This first comprehensive review of weight-loss supplements in 16 years combined the results of 121 clinical trials involving nearly 10,000 adults, according to the researchers’ presentation on Saturday before a virtual annual meeting of the European Congress of Obesity. The results have also been published in the International Journal of Obesity and the Diabetes, Obesity & Metabolism journal.

Weight-loss supplements are a $41 billion global industry, the researchers said in background notes. Hundreds of different weight-loss supplements are sold in the United States, and estimates suggest that about 15% of Americans trying to drop some pounds have tried one.

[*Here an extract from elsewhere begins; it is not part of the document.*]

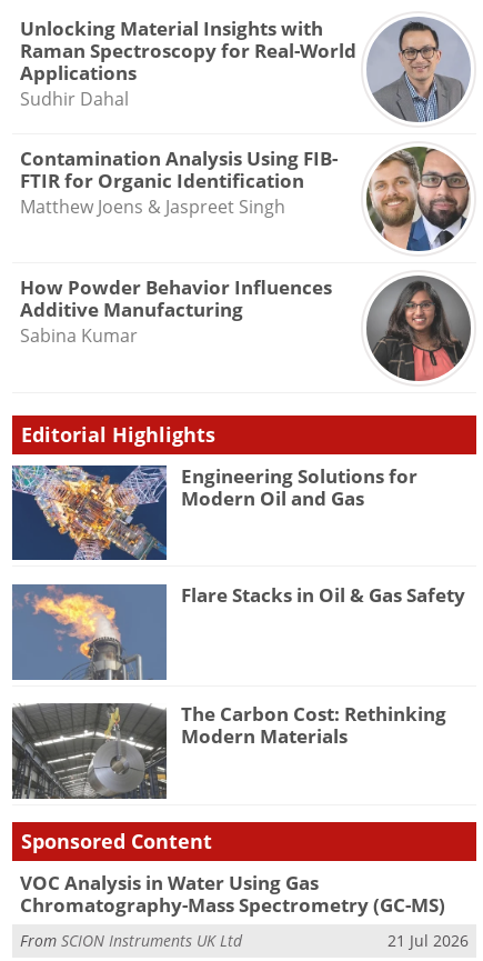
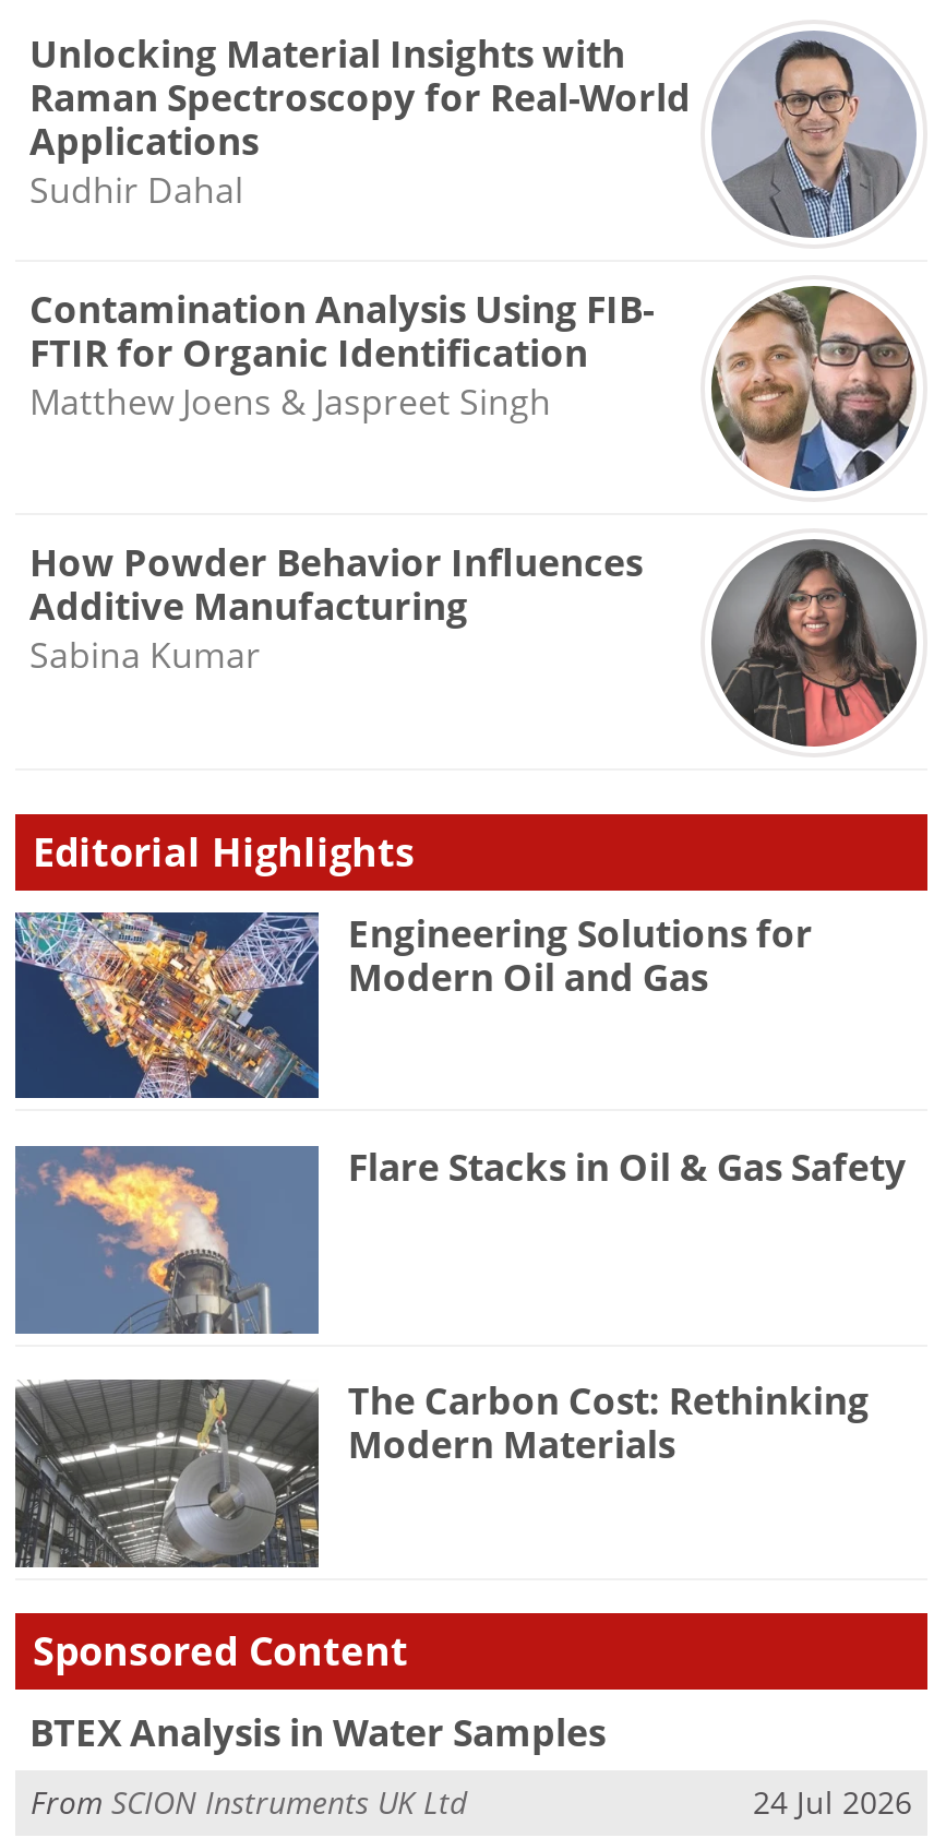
[19,870,445,918] VOC Analysis in Water Using Gas | Chromatography-Mass Spectrometry (GC-MS) -> [29,1708,606,1758] BTEX Analysis in Water Samples
[388,930,469,951] 21 Jul 2026 -> [753,1781,912,1822] 24 Jul 2026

“People pay a lot of money on it, and they may put themselves at health risk as well because there’s limited regulation of dietary supplements in the United States,” said Dr. Scott Kahan, director of the National Center for Weight and Wellness, in Washington, D.C. “The fact that they are unlikely to get any benefit at all makes the practice of using them, spending a lot of money for them and potentially putting yourself at risk something that needs to be better appreciated by the public, I think.”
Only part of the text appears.